This research summary has been generated with artificial intelligence and may contain errors and omissions. Refer to the original study to confirm details provided. Submit correction.

The research article investigates how the body specifically the head and trunk, reacts to the simulated movements of a mechanical horse. The study aims to provide a greater understanding of postural control during intricate, three-dimensional stimuli, which is particularly relevant to popular treatment methods like hippotherapy.

Approach to Research

The researchers conducted their study using nine healthy participants as subjects. These individuals were required to ride a horse simulator while their head and trunk movements were measured and examined.

  • The data was categorised into two domains: time (root-mean-square and variability) and frequency (amplitude spectra, gains, and phases).
  • The study aspired to answer three critical questions relating to the specificity of postural responses to the simulator, the plane of motion associated with most and least variability, and the extent to which postural responses are influenced by different degrees of stability.

Study Findings

The results of the study were remarkably significant and diverse, relaying many aspects of human postural response to the stimuli created by the mechanical horse.

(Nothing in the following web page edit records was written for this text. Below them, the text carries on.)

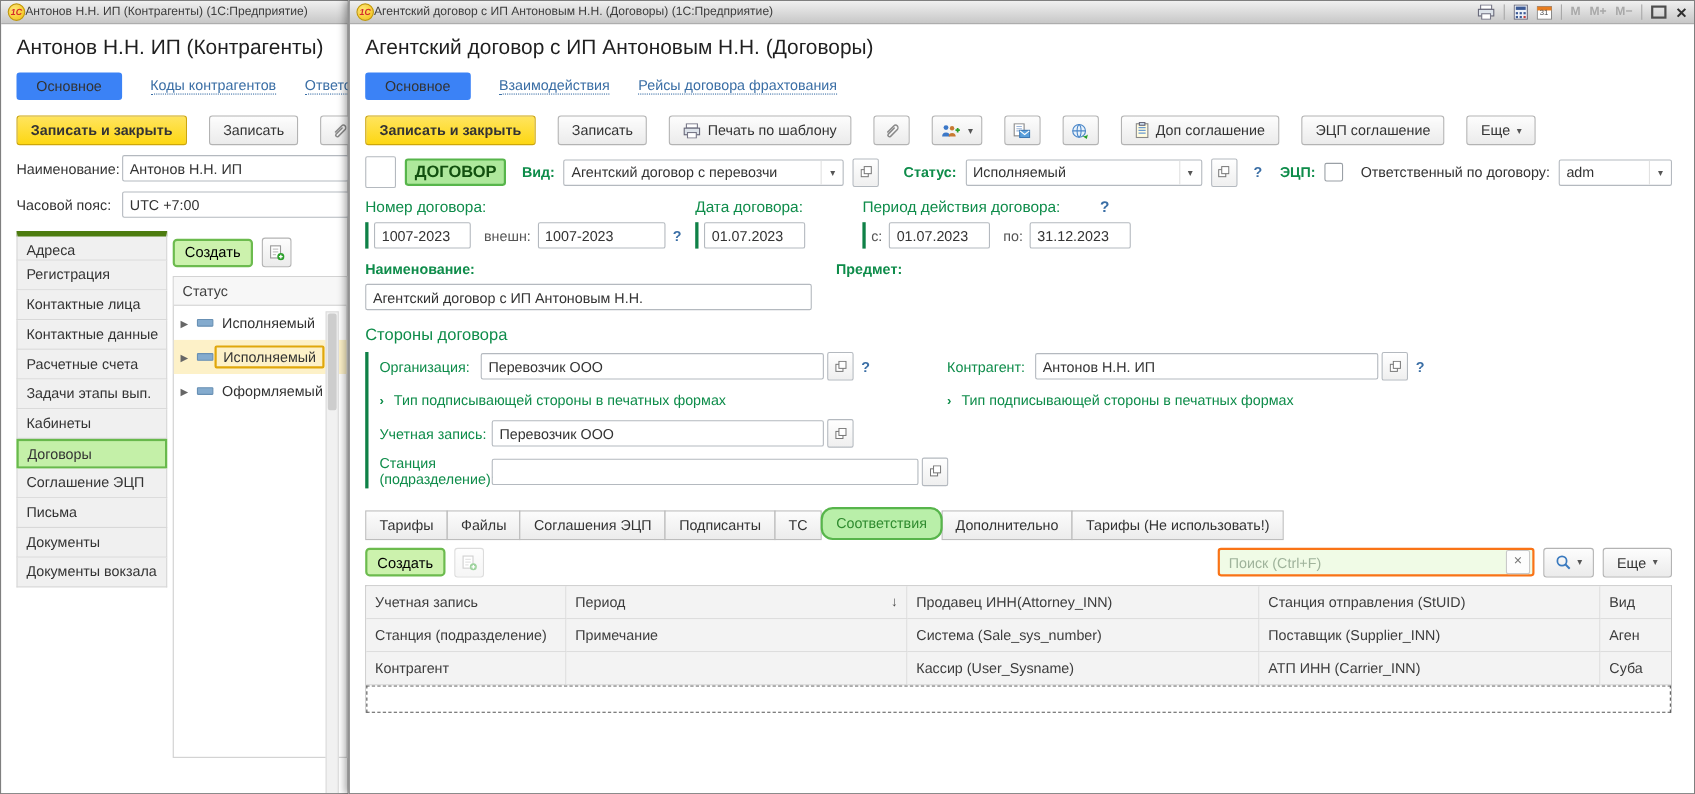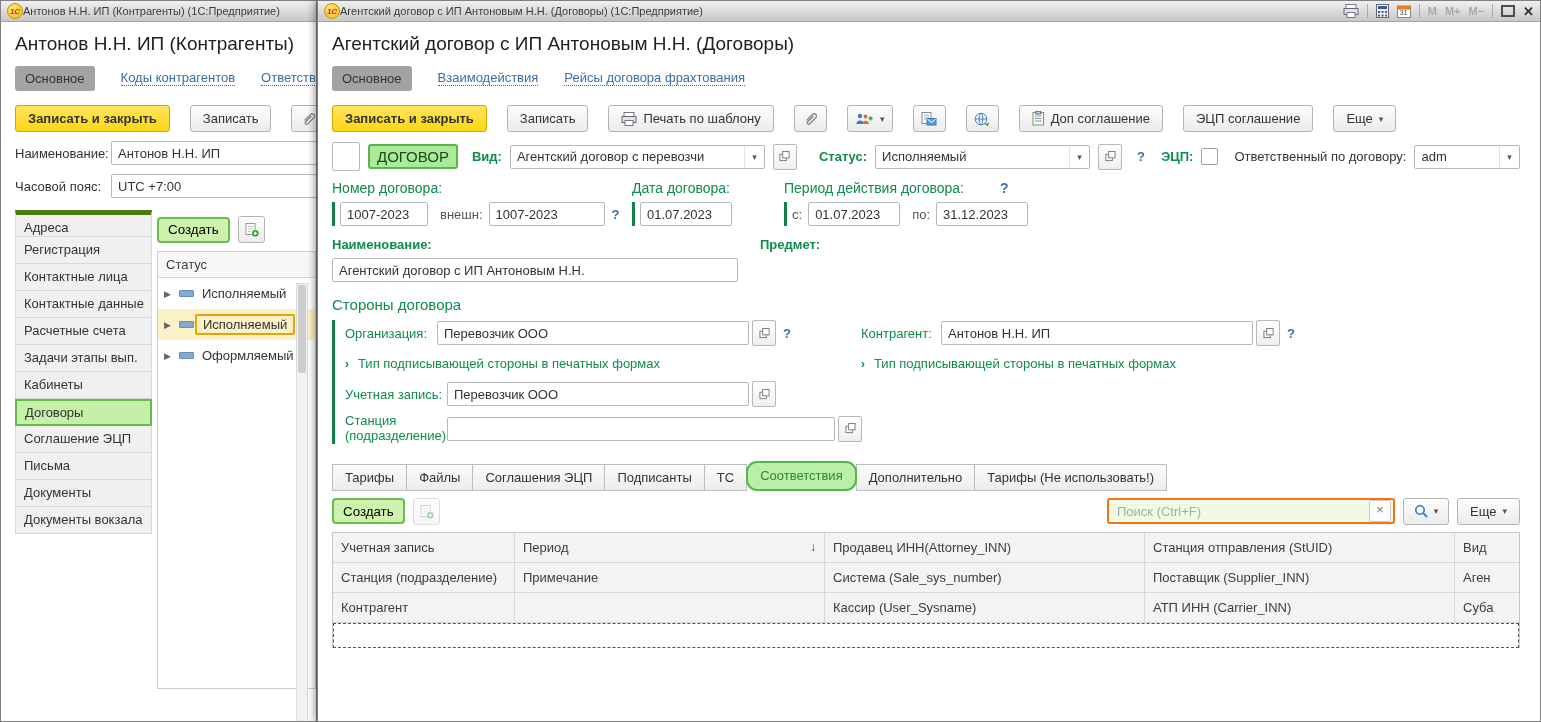--- a/index.html
+++ b/index.html
@@ -16,21 +16,21 @@
   .tb-title{white-space:nowrap;overflow:hidden}
   .tb-right{margin-left:auto;display:flex;align-items:center;gap:8px}
   .tb-sep{width:1px;height:14px;background:#a9a9a9}
   .tb-m{font-weight:bold;color:#a8a8a8;font-size:11px;cursor:pointer}
   .tb-max{width:10px;height:8px;border:2px solid #4d4d4d;cursor:pointer}
   .tb-close{color:#2e2e2e;font-weight:bold;font-size:13px;cursor:pointer}
   .body{position:relative;height:700px;box-sizing:border-box;padding:0 0 0 14px}
   .rw .body{padding-right:20px}
   h1{font-size:19px;font-weight:normal;color:#1f1f1f;margin:11px 0 0 0;white-space:nowrap}
   .tabs{display:flex;align-items:center;gap:26px;margin-top:9px;height:28px;white-space:nowrap}
-  .tab-cur{background:#a3a3a3;border-radius:3px;padding:5px 10px;color:#333}
+  .tab-cur{background:#3b82f6;border-radius:3px;padding:5px 18px;color:#333}
   .tab-link{color:#3a6ea5;border-bottom:1px dotted #3a6ea5;cursor:pointer}
   .toolbar{display:flex;align-items:center;gap:20px;margin-top:13px;white-space:nowrap}
   .btn{display:inline-flex;align-items:center;justify-content:center;gap:6px;height:27px;padding:0 12px;
        background:linear-gradient(#fdfdfd,#ebebeb);border:1px solid #b3b3b3;border-radius:3px;
        font-size:13px;color:#333;box-sizing:border-box;cursor:pointer;flex:none}
   .btn-y{background:linear-gradient(#ffe45e,#fdd713);border-color:#cda60a;font-weight:bold}
   .btn-ico{width:33px;padding:0}
   .dd{font-size:9px;color:#555}
   .field{height:24px;border:1px solid #b4b9bf;border-radius:2px;background:#fff;display:flex;align-items:center;
          padding:0 6px;box-sizing:border-box;white-space:nowrap;overflow:hidden;flex:none}
@@ -62,21 +62,21 @@
   .lrow{height:31px;display:flex;align-items:center;padding-left:6px;gap:8px;cursor:pointer}
   .exp{color:#666;font-size:9px;flex:none}
   .dash{width:13px;height:5px;background:#84abce;border:1px solid #6890b4;border-radius:1px;flex:none}
   .lrow.sel{background:#fdf1c8}
   .sel-box{border:2px solid #e0a70b;border-radius:2px;padding:1px 6px;margin-left:-7px}
   .lw-scroll{position:absolute;right:8px;top:250px;bottom:2px;width:10px;background:#f1f1f1;border:1px solid #dcdcdc}
   .lw-thumb{margin:1px;height:88px;background:#cdcdcd;border-radius:2px}
   
   .hdr-row{display:flex;align-items:center;margin-top:10px;gap:8px;white-space:nowrap}
   .chk-lg{width:26px;height:27px;border:1px solid #b4b9bf;border-radius:2px;background:#fff;flex:none}
-  .badge{font-size:15px;font-weight:normal;color:#12500f;padding:2px 7px;border:2px solid #57b54b;background:#aee89c;border-radius:3px;flex:none}
+  .badge{font-size:15px;font-weight:bold;color:#12500f;padding:2px 7px;border:2px solid #57b54b;background:#aee89c;border-radius:3px;flex:none}
   .chk{width:15px;height:15px;border:1px solid #9aa0a6;border-radius:2px;background:#fff;flex:none}
   .num-row{display:flex;margin-top:9px;align-items:flex-start}
   .ngroup .sec-lbl{margin-bottom:6px}
   .nfields{display:flex;align-items:center}
   .two-col{display:flex;gap:22px;margin-top:11px}
   .two-col .col{width:406px}
   .two-col .sec-lbl{font-weight:bold;font-size:13px;margin-bottom:6px}
   .parties{display:flex;margin-top:7px}
   .p-left{border-left:3px solid #0f8147;padding-left:10px;width:482px;flex:none}
   .p-right{margin-left:34px}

  • Head and trunk responses were found to be highly specific to the three-dimensional simulator perturbation direction and frequency.
  • Frontal plane responses displayed the least variability across repetitions and participants, while transverse motion proved to be the most variable.
  • Head motion was more variable than the trunk at low frequencies and showed a significant decrease in tilt in the sagittal plane.
  • The addition of pelvis straps had a minimal effect on kinematics at low frequencies but modified higher frequencies, while added trunk support limited head and trunk responses to perturbations and altered timing characteristics in all three planes.

Conclusion

The study concluded that frontal plane motion was under a high level of control, and the results support the idea that specific head and trunk postural responses can be elicited from a complex three-dimensional stimuli, like the one found in hippotherapy. These results are useful not only for researchers but also for clinicians. They can now better interpret variability, implement mechanical adjustments to stability, and assess responses in pathological populations, thus improving treatments like hippotherapy.

Cite This Article

APA
Goodworth AD, Barrett C, Rylander J, Garner B. (2018). Specificity and variability of trunk kinematics on a mechanical horse. Hum Mov Sci, 63, 82-95. https://doi.org/10.1016/j.humov.2018.11.007

Publication

Human movement science
ISSN: 1872-7646
NlmUniqueID: 8300127
Country: Netherlands
Language: English
Volume: 63
Pages: 82-95
PII: S0167-9457(18)30331-2

Researcher Affiliations

Goodworth, Adam D
  • University of Hartford, 200 Bloomfield Avenue, West Hartford, CT 06117, United States. Electronic address: goodworth@hartford.edu.
Barrett, Cody
  • Baylor University, One Bear Place #97356, Waco, TX 76798, United States.
Rylander, Jonathan
  • Baylor University, One Bear Place #97356, Waco, TX 76798, United States.
Garner, Brian
  • Baylor University, One Bear Place #97356, Waco, TX 76798, United States.

MeSH Terms

  • Adolescent
  • Adult
  • Animals
  • Biomechanical Phenomena / physiology
  • Equine-Assisted Therapy
  • Female
  • Head Movements / physiology
  • Healthy Volunteers
  • Horses
  • Humans
  • Male
  • Pelvis / physiology
  • Postural Balance / physiology
  • Posture / physiology
  • Sensitivity and Specificity
  • Torso / physiology
  • Young Adult

Grant Funding

  • R03 DC013858 / NIDCD NIH HHS

Conflict of Interest Statement

Conflict of interest. Dr. Brian Garner is the inventor and developer of the mechanical horse-riding simulator that was used in this study. In consultation with the technology transfer and business acceleration resources of Baylor University, Dr. Garner has founded a company, Chariot Innovations, Inc., with the mission of making the mechanical horse and similar technologies available in the broader marketplace. For the remaining authors, no conflicts of interest, financial or otherwise, are declared.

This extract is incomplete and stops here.